6 thoughts on “Squirrel scratches kid in ST

  1. As an old-timer, those signs are useless. For the most part, squirrel feeders are old-timers, like myself. They are going to feed those squirrels regardless of signs. Security stopping them won’t do anything either, they are stubborn and have been feeding them for decades.

    Personally I stay as far away from them as possible. A few traumatic experiences as a kid here 55 years ago will do that (yes, they have always been this brazen).

  2. Study town created this squirrel issue! No one should be feeding them anywhere in Stuy town. Those signs around the playground are embarrassing. Squirrels and pigeons contract disease and people are always feeding them. Security should start fining those who feed them.

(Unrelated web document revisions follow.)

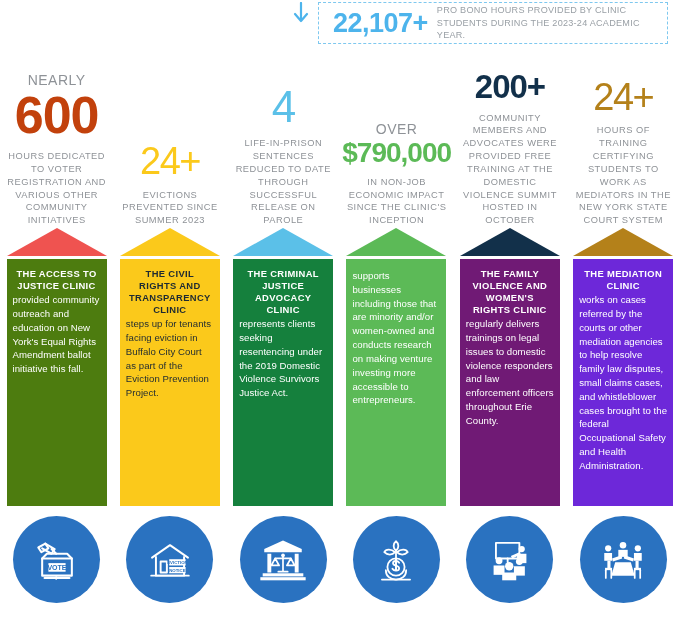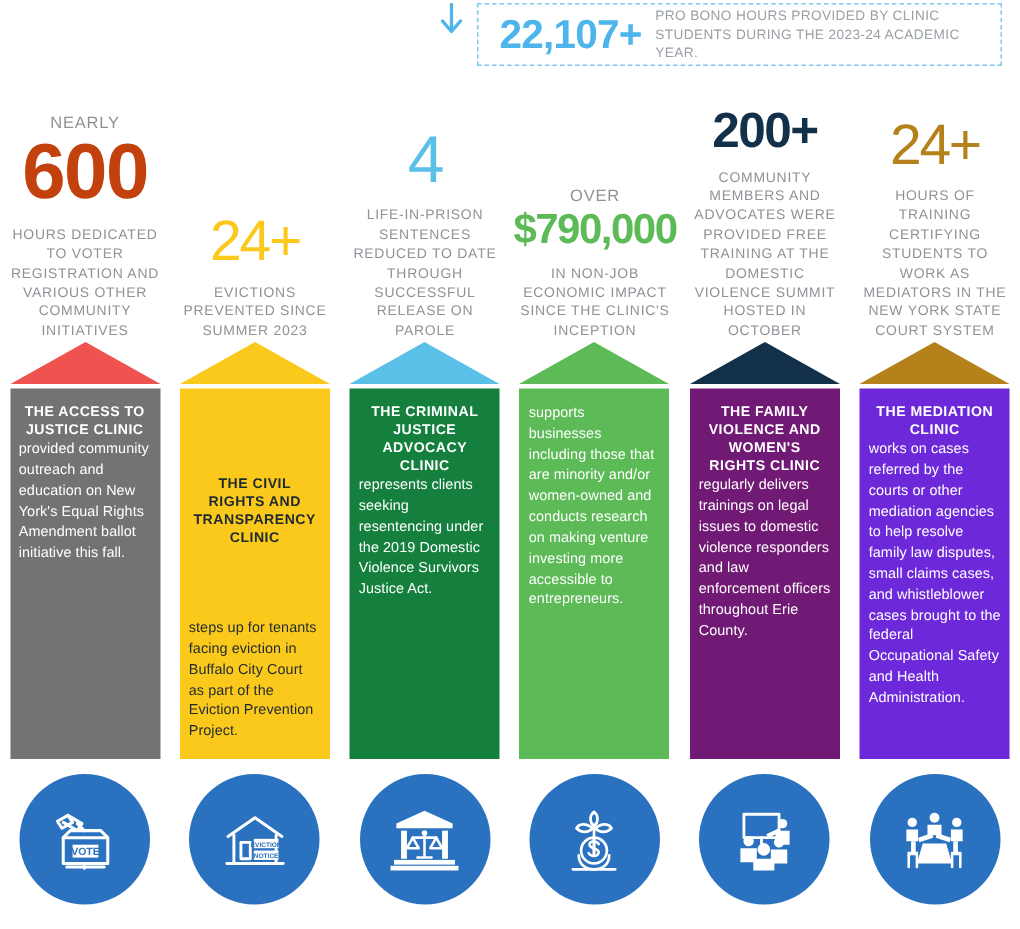"NEARLY" .stat-pre { font-size: 11px -> 14px }
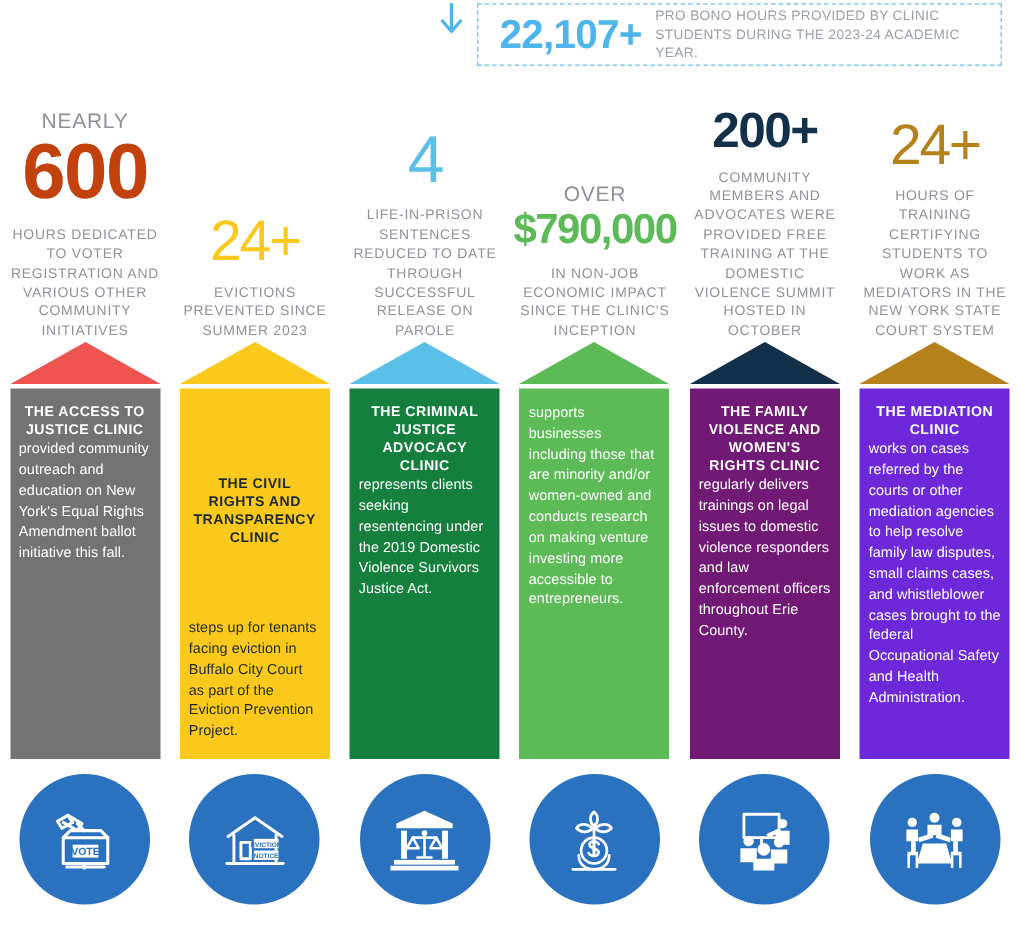"THE ACCESS TO JUSTICE CLINIC" div.banner { background: #737373 -> #4d7c0f }
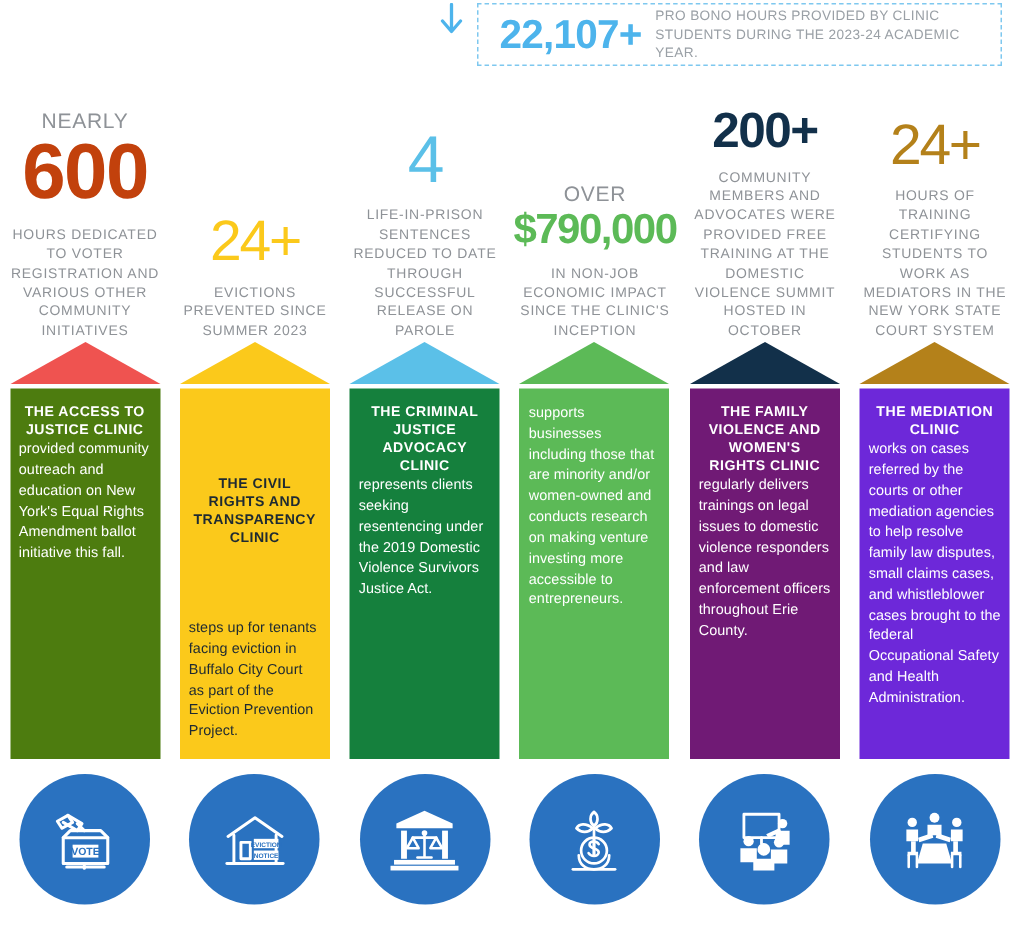"THE CIVIL RIGHTS AND TRANSPARENCY" .dark .banner-title, .dark .banner-body { margin-top: 48px -> none }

This issue keeps getting worse.

  3. As the mother of the child who was scratched, I would like to express my opinion on this matter. First of all, my child was not attempting to feed or pet the squirrel. She has been taught to shoo a squirrel if it comes too close to her, rather than try to pet it. Second of all, my child is no monster. She isn’t even two years old. She was playing in the Train Playground, which should be a safe place for her, not a place where we should be concerned about her being attacked by wild animals. And that squirrel jumped from a trash can onto her face, scratching her and breaking the skin. How dare you call the squirrel a victim!?!?!

    Feeding squirrels should be forbidden period. Not just near a children’s playground, but altogether. Squirrels are wild animals who are fully capable of finding their own food. By feeding them, residents have caused them to rely on humans for food, which disrupts the natural order of things. It has caused them to become fearless and aggressive. They assume all humans are a food source and that is why that squirrel jumped on my daughter.

    I am quite horrified by some of the comments on this article and wonder if people would feel the same way if it were a less attractive rodent, like a rat. Squirrels are rodents. They carry diseases, fleas, ticks. Teaching them to equate humans with food Is dangerous. And defending the one who attacked my child is disgraceful.

  4. The Tenants Association should be providing leadership on this important Quality of Life Issue.

    Instead, it continues with its effort to cozy up to elected officials who keep the Foundation well-fed with the surplus Roberts Settlement proceeds.

    M. Steinmetz

  5. Please stop this mass hysteria about squirrels.These poor animals were forcibly removed from their natural habitat and transplanted in StuyTown/PCV to enhance the complex and make it more appealing to future tenants. It is true that some nice and caring senior citizens and children feed the squirrels but it is not mass feeding. This complex covers a huge area and no every tenant is so generous with their money. The lack of their natural food is the reason why the squirrels are forced to look for food in the garbage cans (no difference with the homeless people on First Ave). Finally, one solution is to try to capture all the squirrels and bring them back to their natural habitat, winter is coming but we should not starve them to death.

  6. It is sad to see that many are in favor of the squirrels not being fed; they are harmless creatures who must be protected and cared for by us, humans. I agree with the suggests made by Jason, gathering up all the squirrels and placing them in their natural habitat will solve the issue we are faced with. If I happen to have nuts on me, trust me, I will continue to feed them as, they too, have feelings and one of the worst feelings in the world, is hunger. Let’s all find a common ground that will appear to our livelihood.